Every line below that contains the word "none" must be copied.
======== Information provided
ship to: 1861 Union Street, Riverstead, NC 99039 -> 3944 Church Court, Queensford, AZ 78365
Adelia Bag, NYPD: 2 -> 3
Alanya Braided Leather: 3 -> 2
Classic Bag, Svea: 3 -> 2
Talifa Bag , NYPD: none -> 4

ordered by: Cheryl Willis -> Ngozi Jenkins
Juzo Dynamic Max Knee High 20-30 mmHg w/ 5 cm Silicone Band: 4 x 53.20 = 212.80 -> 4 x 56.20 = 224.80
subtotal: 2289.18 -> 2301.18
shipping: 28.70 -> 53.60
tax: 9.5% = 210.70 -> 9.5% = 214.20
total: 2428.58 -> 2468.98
================
======== Information provided
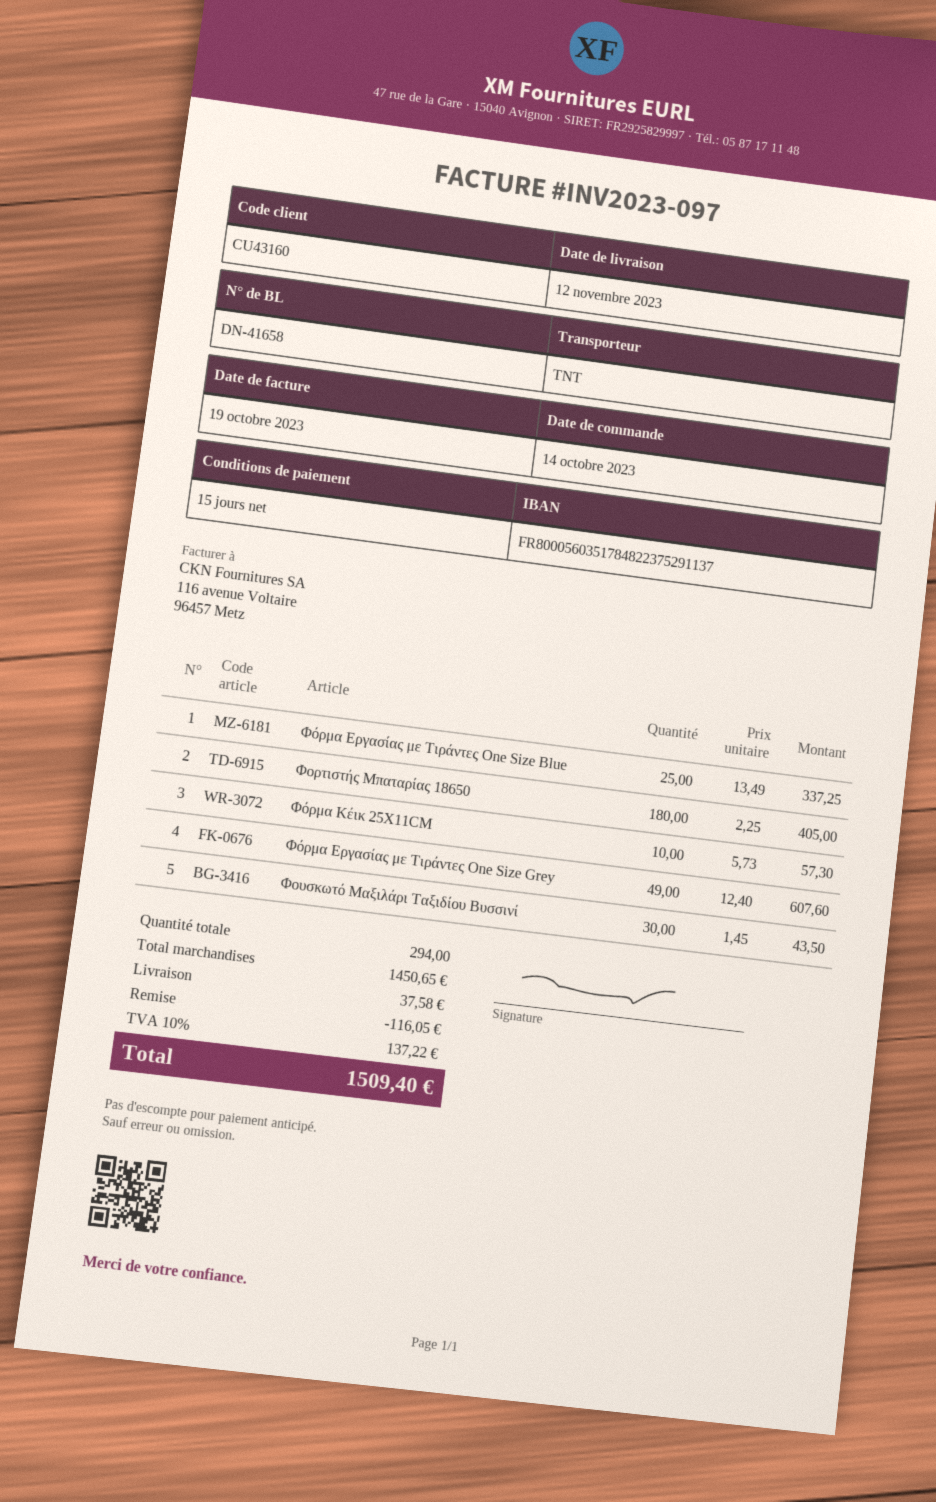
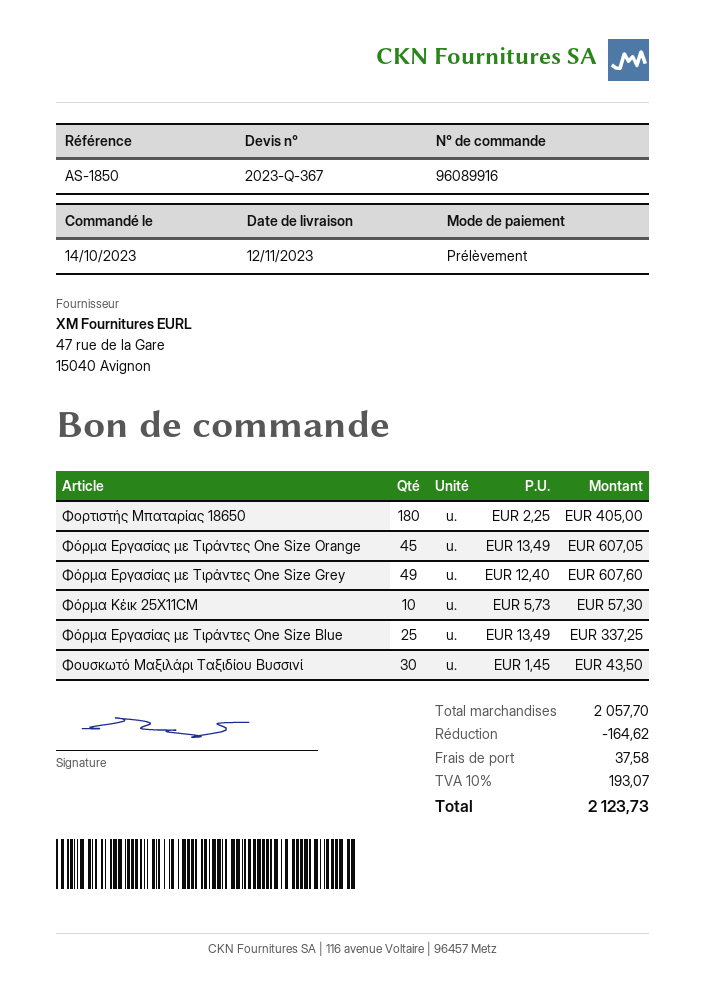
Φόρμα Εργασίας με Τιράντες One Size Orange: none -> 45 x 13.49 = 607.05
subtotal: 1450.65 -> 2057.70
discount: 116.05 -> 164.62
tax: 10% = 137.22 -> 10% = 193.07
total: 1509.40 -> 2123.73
================
● Response box
Talifa Bag , NYPD: none -> 4
Φόρμα Εργασίας με Τιράντες One Size Orange: none -> 45 x 13.49 = 607.05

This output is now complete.